Likewise, "Mission Mangal" chronicles the struggles of five women scientists as they embark on a mission to send a satellite to Mars. The characters have been essayed by Vidya Balan, Sonakshi Sinha, Taapsee Pannu, Kirti Kulhari and Nithya Menon.
However, Akshay is unwilling ready to call "Mission Mangal" a 'women-oriented' film. "I feel irritated when someone says it (a film) is a women-oriented subject. What do you mean by women-oriented? If we are equal, then there should not be anything as male-oriented or female-oriented, it should just be a film. That's what I feel," he said.
Akshay also revealed his intention behind choosing the subject. "I've made this film mainly for children so that they feel encouraged to become scientists. Scientist as a profession is not very likeable, but after ISRO's launch of the Chandrayaan, people are becoming more aware of the need and importance of scientists. I hope this film conveys what a great profession it is," said the actor who plays a scientist in the film.

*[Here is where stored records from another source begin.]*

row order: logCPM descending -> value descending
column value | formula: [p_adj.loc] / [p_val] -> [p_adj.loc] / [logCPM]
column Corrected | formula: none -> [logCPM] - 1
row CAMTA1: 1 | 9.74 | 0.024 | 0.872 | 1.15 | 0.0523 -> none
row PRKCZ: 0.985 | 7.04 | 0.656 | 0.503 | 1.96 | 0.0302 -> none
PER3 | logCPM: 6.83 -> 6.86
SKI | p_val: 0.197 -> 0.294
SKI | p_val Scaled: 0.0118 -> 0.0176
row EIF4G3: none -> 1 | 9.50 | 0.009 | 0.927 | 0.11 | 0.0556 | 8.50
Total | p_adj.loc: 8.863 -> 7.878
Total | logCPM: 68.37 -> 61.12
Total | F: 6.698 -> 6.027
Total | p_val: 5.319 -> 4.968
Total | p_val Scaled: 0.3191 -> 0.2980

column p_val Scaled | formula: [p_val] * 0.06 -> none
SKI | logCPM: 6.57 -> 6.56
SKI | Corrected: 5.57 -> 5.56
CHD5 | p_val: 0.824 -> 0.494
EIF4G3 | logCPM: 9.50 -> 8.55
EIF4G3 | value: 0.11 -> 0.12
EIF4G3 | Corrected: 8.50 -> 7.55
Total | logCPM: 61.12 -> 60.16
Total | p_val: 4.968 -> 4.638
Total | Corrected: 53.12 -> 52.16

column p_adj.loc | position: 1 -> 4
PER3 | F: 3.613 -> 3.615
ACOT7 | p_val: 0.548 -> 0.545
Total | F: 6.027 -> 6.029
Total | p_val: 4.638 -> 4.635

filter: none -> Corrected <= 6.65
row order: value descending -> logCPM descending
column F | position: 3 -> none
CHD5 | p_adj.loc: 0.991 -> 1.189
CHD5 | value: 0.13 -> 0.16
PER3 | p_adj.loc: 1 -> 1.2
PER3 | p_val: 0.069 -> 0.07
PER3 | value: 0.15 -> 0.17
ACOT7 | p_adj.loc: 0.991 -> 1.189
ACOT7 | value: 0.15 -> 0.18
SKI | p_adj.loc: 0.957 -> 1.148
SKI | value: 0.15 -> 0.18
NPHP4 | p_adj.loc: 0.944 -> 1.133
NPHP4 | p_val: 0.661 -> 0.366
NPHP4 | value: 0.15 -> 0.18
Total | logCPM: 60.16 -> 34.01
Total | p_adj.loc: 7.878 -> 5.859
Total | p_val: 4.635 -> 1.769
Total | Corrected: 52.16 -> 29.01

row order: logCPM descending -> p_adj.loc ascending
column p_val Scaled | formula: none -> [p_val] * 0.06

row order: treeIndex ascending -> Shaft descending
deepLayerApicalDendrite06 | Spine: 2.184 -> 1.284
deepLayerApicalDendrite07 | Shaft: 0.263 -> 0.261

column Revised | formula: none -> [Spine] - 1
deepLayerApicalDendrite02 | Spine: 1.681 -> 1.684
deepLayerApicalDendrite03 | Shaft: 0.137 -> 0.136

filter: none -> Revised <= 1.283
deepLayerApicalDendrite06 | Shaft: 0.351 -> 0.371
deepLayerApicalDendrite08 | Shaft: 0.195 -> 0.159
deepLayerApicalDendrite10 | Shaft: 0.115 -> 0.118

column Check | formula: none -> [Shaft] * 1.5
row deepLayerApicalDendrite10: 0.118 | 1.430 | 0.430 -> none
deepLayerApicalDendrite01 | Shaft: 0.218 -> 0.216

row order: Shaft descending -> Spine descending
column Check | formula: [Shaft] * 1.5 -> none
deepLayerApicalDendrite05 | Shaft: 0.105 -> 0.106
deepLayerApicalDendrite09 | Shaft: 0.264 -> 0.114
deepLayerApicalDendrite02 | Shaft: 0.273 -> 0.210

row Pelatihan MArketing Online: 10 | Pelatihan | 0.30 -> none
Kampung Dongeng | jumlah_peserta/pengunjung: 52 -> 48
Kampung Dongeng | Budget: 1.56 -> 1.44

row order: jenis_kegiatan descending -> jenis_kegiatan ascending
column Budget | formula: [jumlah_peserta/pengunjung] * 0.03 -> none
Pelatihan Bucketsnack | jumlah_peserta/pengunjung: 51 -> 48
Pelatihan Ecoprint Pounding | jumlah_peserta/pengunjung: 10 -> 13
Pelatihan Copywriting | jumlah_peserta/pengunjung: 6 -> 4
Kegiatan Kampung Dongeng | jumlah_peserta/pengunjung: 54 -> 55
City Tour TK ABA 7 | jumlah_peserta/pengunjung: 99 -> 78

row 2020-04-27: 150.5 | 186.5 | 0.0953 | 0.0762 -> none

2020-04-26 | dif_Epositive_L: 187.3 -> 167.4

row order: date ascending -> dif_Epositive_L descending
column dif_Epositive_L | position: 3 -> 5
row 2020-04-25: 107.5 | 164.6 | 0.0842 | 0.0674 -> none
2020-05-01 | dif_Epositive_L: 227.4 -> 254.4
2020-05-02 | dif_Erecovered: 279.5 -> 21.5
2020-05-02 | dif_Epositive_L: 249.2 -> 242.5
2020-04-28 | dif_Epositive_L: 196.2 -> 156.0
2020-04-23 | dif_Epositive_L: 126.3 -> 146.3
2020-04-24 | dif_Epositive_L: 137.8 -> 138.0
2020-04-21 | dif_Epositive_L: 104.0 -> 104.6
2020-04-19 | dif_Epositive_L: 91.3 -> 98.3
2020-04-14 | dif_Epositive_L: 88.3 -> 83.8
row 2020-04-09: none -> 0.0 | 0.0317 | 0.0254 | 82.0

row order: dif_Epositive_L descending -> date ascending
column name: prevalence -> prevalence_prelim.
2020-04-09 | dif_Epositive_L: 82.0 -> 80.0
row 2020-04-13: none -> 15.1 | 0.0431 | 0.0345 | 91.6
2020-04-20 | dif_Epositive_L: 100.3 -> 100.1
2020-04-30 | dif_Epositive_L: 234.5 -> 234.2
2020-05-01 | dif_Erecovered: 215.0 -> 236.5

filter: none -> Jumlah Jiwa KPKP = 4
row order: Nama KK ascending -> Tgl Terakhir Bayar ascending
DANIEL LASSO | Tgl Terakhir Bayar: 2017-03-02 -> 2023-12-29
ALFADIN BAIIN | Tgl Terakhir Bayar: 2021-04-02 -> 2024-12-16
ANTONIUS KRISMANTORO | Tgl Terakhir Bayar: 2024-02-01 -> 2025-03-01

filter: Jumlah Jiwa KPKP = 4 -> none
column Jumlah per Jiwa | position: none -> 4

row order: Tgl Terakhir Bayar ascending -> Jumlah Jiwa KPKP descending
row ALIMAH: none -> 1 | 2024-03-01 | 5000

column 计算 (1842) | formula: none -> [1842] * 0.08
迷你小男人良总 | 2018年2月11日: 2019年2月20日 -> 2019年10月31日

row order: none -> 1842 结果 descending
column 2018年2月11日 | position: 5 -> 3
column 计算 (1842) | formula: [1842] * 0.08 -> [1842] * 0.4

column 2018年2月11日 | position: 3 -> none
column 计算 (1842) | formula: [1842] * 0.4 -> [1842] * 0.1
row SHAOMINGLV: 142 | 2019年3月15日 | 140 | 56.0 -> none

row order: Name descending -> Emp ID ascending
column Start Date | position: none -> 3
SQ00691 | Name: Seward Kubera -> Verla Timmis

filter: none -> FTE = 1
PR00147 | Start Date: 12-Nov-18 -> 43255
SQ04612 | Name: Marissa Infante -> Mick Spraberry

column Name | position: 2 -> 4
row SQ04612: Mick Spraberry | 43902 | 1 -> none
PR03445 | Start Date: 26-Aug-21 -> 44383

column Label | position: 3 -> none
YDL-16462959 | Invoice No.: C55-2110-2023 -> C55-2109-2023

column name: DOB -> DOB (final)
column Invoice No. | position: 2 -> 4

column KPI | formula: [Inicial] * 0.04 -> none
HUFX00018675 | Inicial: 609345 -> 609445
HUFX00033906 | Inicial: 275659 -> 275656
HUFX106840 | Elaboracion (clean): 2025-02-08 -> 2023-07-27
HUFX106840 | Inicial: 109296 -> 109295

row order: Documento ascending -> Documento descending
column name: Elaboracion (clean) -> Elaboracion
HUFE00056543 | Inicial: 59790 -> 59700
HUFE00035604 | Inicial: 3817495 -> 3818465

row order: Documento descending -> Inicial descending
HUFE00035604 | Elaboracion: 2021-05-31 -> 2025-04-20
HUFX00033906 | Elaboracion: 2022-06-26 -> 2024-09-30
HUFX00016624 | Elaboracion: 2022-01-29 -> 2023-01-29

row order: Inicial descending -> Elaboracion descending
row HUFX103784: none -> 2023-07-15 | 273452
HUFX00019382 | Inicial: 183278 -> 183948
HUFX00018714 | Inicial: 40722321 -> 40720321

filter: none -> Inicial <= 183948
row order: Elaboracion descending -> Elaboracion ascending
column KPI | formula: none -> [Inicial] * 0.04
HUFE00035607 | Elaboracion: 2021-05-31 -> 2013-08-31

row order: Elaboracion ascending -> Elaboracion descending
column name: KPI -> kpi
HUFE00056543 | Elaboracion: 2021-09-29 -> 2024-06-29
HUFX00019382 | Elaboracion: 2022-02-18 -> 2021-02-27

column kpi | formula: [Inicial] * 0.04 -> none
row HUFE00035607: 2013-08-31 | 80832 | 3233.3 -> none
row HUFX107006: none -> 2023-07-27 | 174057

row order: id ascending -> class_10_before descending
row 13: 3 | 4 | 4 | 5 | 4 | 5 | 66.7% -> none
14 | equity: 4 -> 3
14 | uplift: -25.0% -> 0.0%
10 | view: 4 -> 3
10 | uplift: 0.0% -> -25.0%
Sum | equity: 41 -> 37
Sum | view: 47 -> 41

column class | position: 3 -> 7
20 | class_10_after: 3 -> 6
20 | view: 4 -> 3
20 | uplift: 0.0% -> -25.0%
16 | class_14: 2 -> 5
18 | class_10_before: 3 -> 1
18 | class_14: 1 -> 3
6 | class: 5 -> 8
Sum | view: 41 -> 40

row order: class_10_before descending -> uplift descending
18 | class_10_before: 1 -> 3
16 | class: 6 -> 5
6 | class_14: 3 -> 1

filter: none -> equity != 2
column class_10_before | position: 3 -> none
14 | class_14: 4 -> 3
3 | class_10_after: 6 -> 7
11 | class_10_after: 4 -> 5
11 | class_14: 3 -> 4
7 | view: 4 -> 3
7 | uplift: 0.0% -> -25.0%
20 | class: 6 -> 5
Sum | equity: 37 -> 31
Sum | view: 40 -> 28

The "Khiladi" star also spoke on the need to provide equal opportunities to children. "Right from my childhood, I've seen parents who discourage a girl if she aspires to be a scientist or an engineer on the excuse that these are male-dominated professions. Instead, they encourage the child to become a doctor or a nurse or choose any other woman-dominated profession. Even our history books do not tell us stories of women, rather they emphasise mostly on men. I think the time has come to change this and the process has already started," he added.